▶ [Directions]
Where a line contains "[306,369,359,384] [63,390,288,403] [63,410,285,427]", begin there and restate word for word every line to the end of the entries below, pictures excluded.

▶ [Stored data]
----------------------------------------

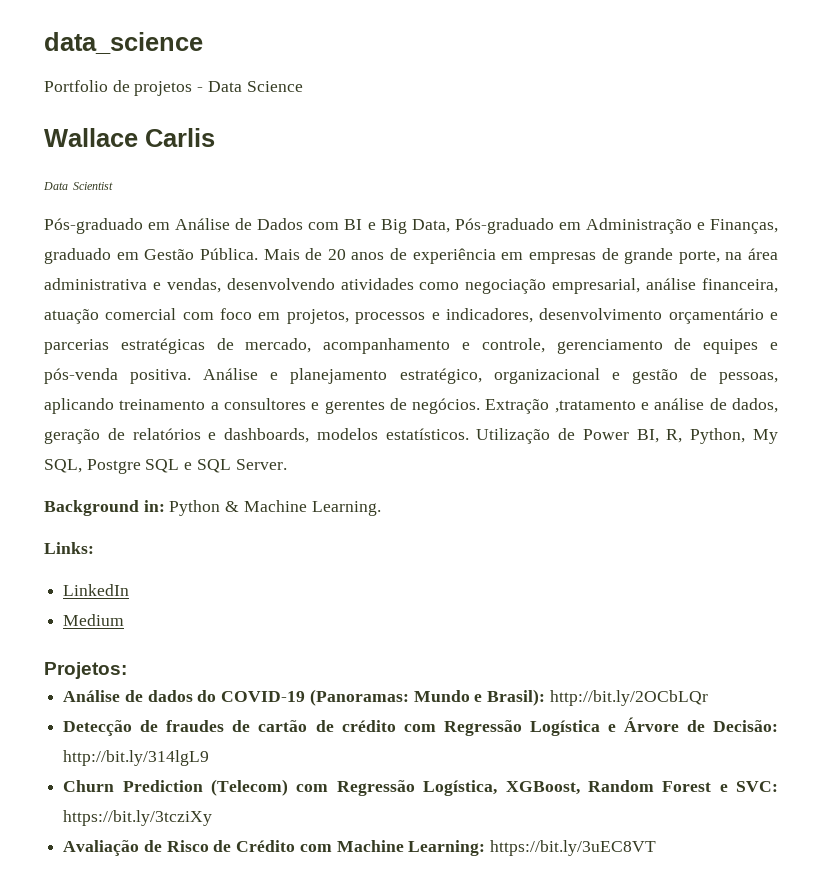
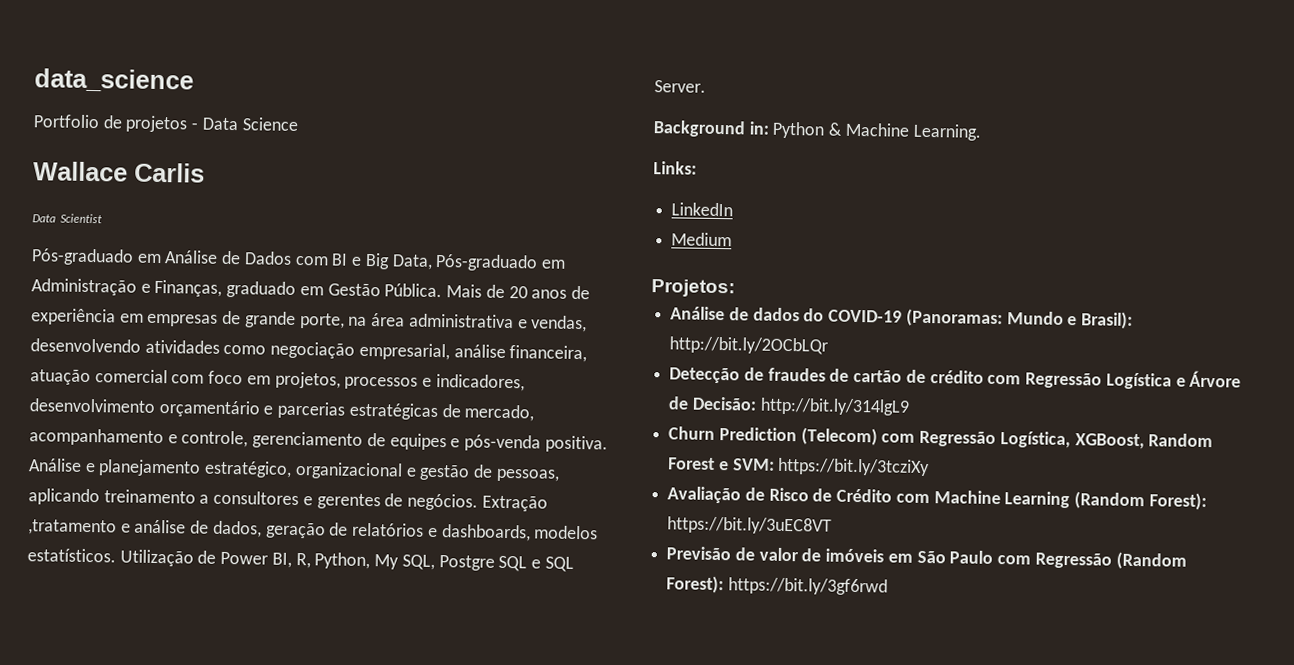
[736,781,778,792] SVC: -> [732,458,775,471] SVM:
[408,840,657,856] Learning: https://bit.ly/3uEC8VT -> [1004,491,1207,511] [667,516,833,535] [666,546,1187,570] [666,575,888,596] Learning (Random Forest): https://bit.ly/3uEC8VT // Previsão de valor de imóveis em São Paulo com Regressão (Random Forest): https://bit.ly/3gf6rwd

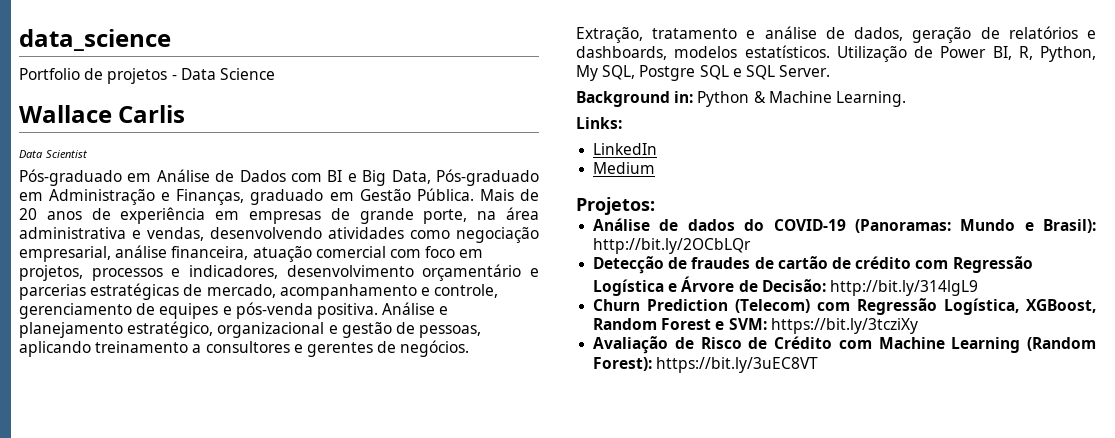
[481,495,548,512] [28,519,117,536] Extração ,tratamento -> [576,27,738,43] Extração, tratamento
[666,546,1187,570] [666,575,888,596] // Previsão de valor de imóveis em São Paulo com Regressão (Random Forest): https://bit.ly/3gf6rwd -> (819, 365) none

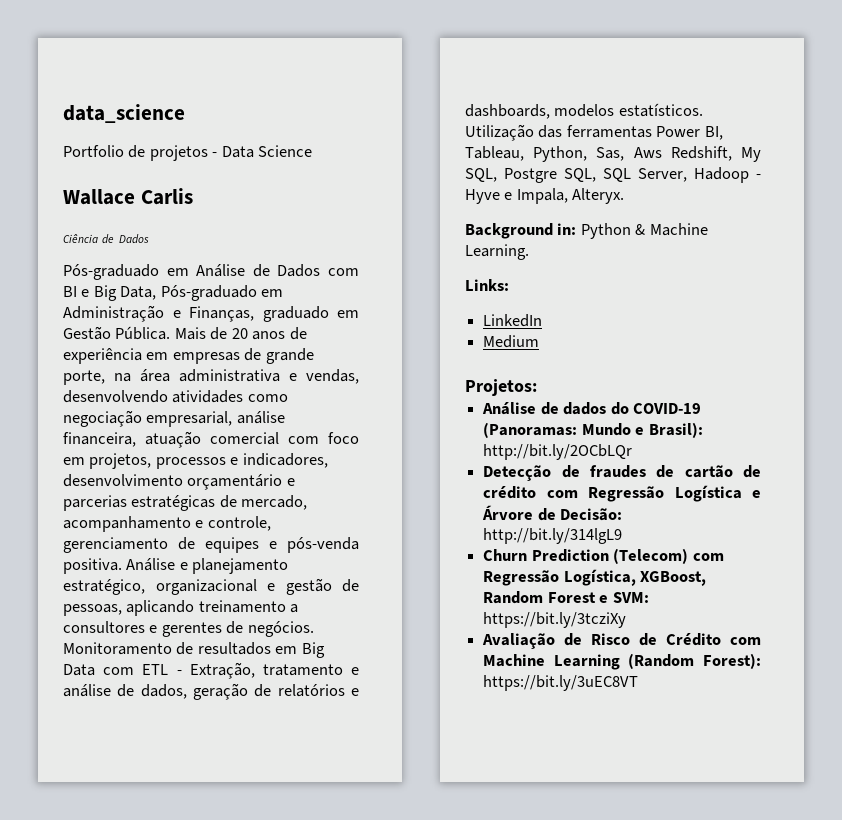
[19,150,88,158] Data Scientist -> [63,234,149,244] Ciência de Dados
(470, 348) none -> [63,642,325,658] [63,664,182,676] Monitoramento de resultados em Big Data com ETL -
[914,46,1096,62] [576,65,831,81] de Power BI, R, Python, My SQL, Postgre SQL e SQL Server. -> [538,125,723,140] [465,146,761,162] [465,167,761,183] [465,188,625,204] das ferramentas Power BI, Tableau, Python, Sas, Aws Redshift, My SQL, Postgre SQL, SQL Server, Hadoop - Hyve e Impala, Alteryx.

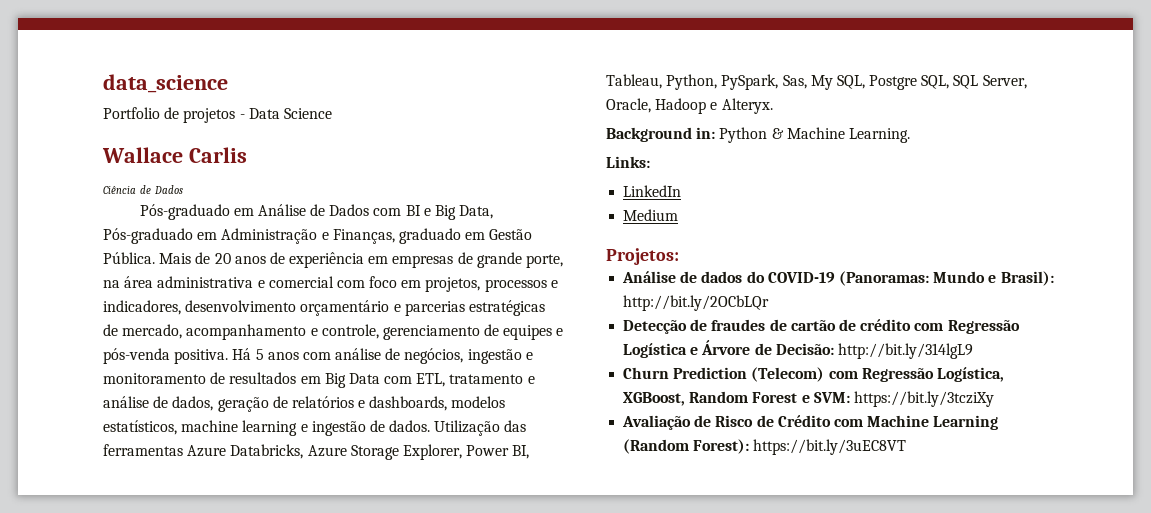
[306,369,359,384] [63,390,288,403] [63,410,285,427] [63,431,201,448] vendas, desenvolvendo atividades como negociação empresarial, análise financeira, atuação -> (265, 284) none
[126,558,289,574] [63,578,359,595] [63,600,299,616] [63,621,314,637] [63,642,172,655] Análise e planejamento estratégico, organizacional e gestão de pessoas, aplicando treinamento a consultores e gerentes de negócios. Monitoramento -> [232,348,533,364] [103,373,206,384] Há 5 anos com análise de negócios, ingestão e monitoramento
[142,662,255,679] ETL - Extração, -> [416,373,446,387] ETL,
[618,103,703,117] [465,124,652,141] estatísticos. Utilização das ferramentas -> [103,420,527,436] [103,444,462,460] estatísticos, machine learning e ingestão de dados. Utilização das ferramentas Azure Databricks, Azure Storage Explorer,
[596,146,732,161] Sas, Aws Redshift, -> [721,74,807,90] PySpark, Sas,
[694,167,761,183] [465,188,568,204] Hadoop - Hyve e Impala, -> [606,98,718,114] Oracle, Hadoop e

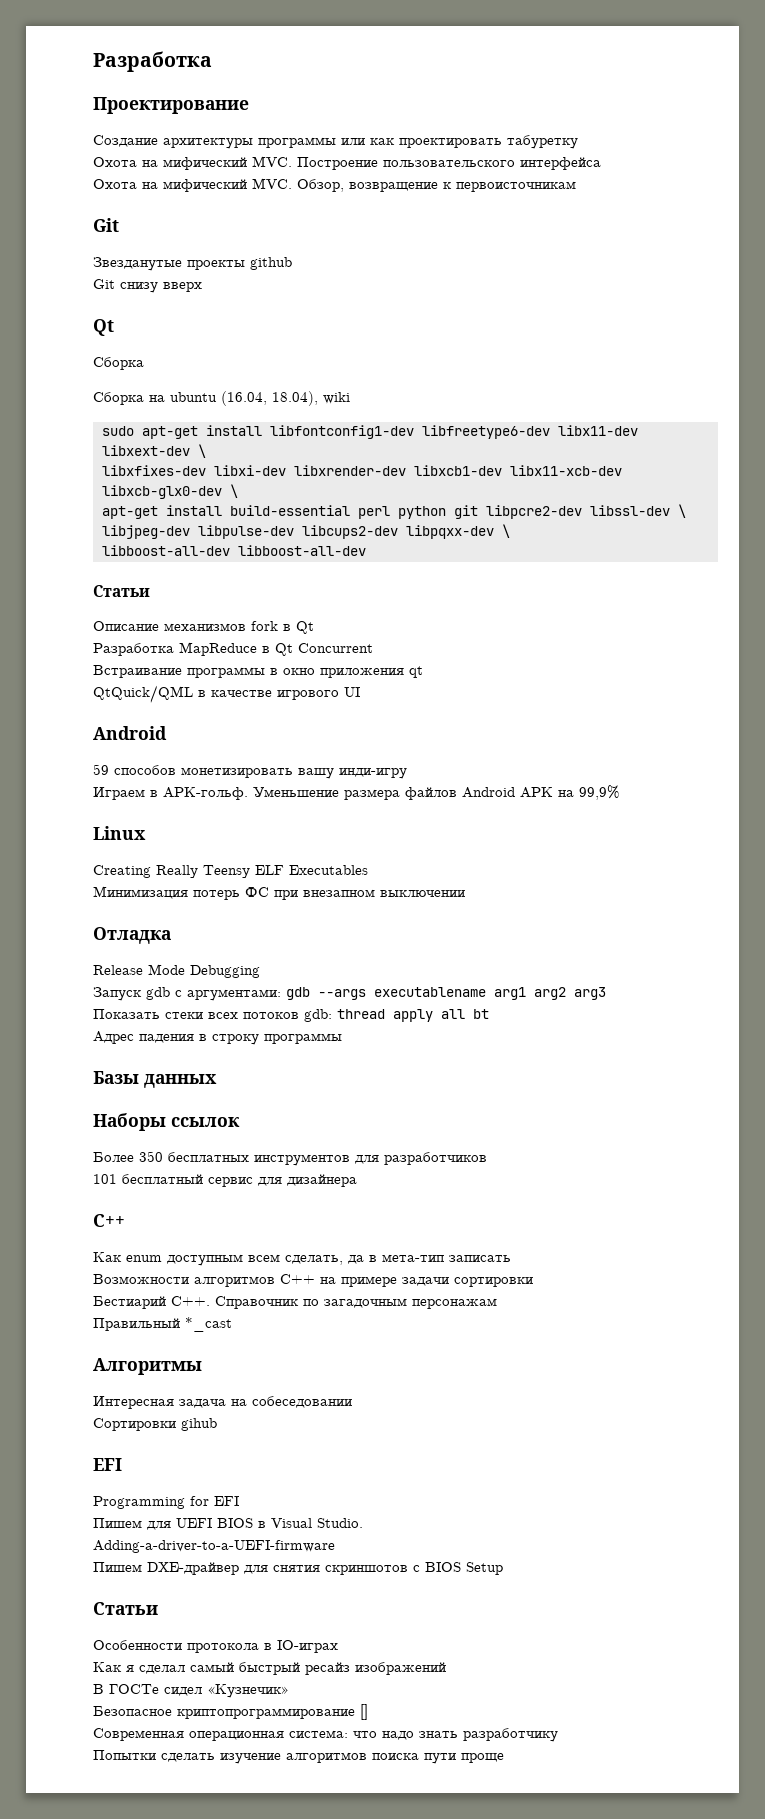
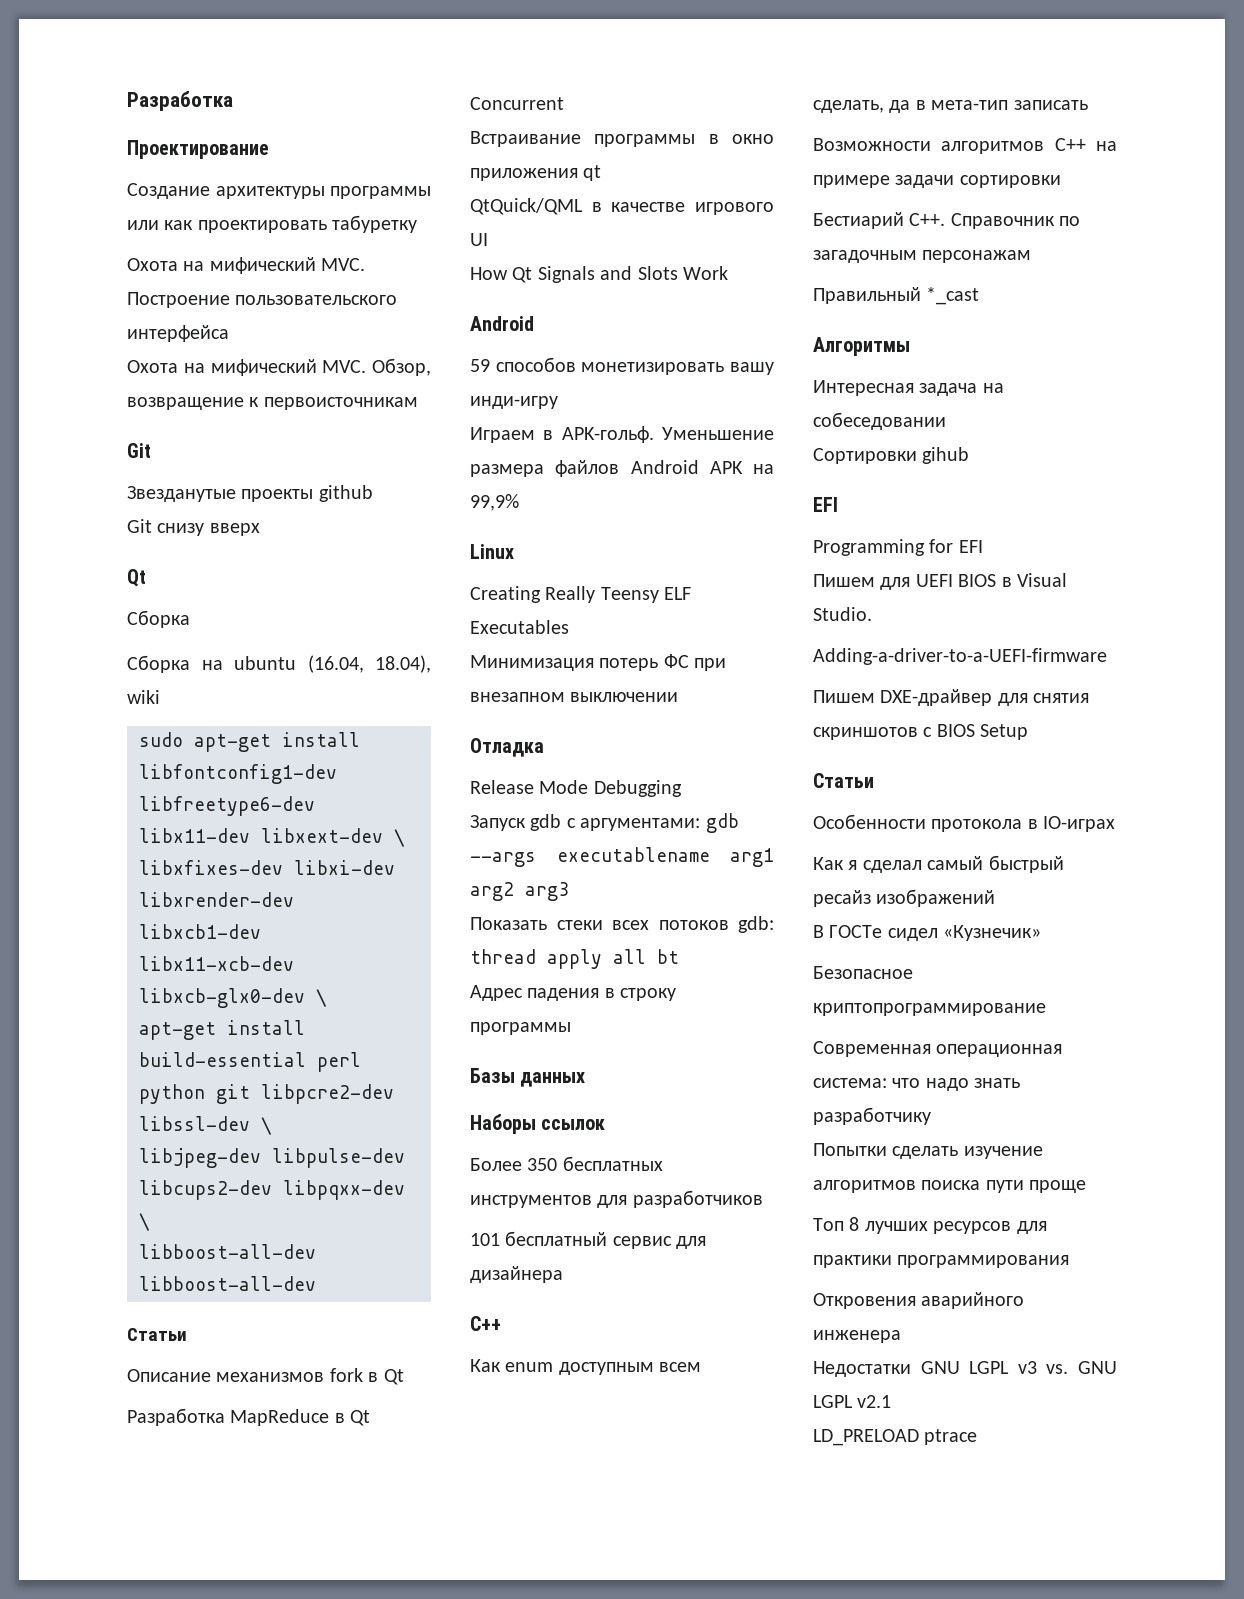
(360, 692) none -> [470,266,728,283] // How Qt Signals and Slots Work
[360,1704,368,1720] [] -> (1046, 1009) none
(504, 1758) none -> [813,1217,1047,1234] [813,1255,1070,1268] [813,1292,1025,1309] [813,1330,901,1343] [813,1361,1117,1377] [813,1395,892,1408] [813,1429,978,1446] // Топ 8 лучших ресурсов для практики программирования // Откровения аварийного инженера // Недостатки GNU LGPL v3 vs. GNU LGPL v2.1 // LD_PRELOAD ptrace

----------------------------------------

▶ [Task answer]
[306,369,359,384] [63,390,288,403] [63,410,285,427] [63,431,201,448] vendas, desenvolvendo atividades como negociação empresarial, análise financeira, atuação -> (265, 284) none
[126,558,289,574] [63,578,359,595] [63,600,299,616] [63,621,314,637] [63,642,172,655] Análise e planejamento estratégico, organizacional e gestão de pessoas, aplicando treinamento a consultores e gerentes de negócios. Monitoramento -> [232,348,533,364] [103,373,206,384] Há 5 anos com análise de negócios, ingestão e monitoramento
[142,662,255,679] ETL - Extração, -> [416,373,446,387] ETL,
[618,103,703,117] [465,124,652,141] estatísticos. Utilização das ferramentas -> [103,420,527,436] [103,444,462,460] estatísticos, machine learning e ingestão de dados. Utilização das ferramentas Azure Databricks, Azure Storage Explorer,
[596,146,732,161] Sas, Aws Redshift, -> [721,74,807,90] PySpark, Sas,
[694,167,761,183] [465,188,568,204] Hadoop - Hyve e Impala, -> [606,98,718,114] Oracle, Hadoop e

(360, 692) none -> [470,266,728,283] // How Qt Signals and Slots Work
[360,1704,368,1720] [] -> (1046, 1009) none
(504, 1758) none -> [813,1217,1047,1234] [813,1255,1070,1268] [813,1292,1025,1309] [813,1330,901,1343] [813,1361,1117,1377] [813,1395,892,1408] [813,1429,978,1446] // Топ 8 лучших ресурсов для практики программирования // Откровения аварийного инженера // Недостатки GNU LGPL v3 vs. GNU LGPL v2.1 // LD_PRELOAD ptrace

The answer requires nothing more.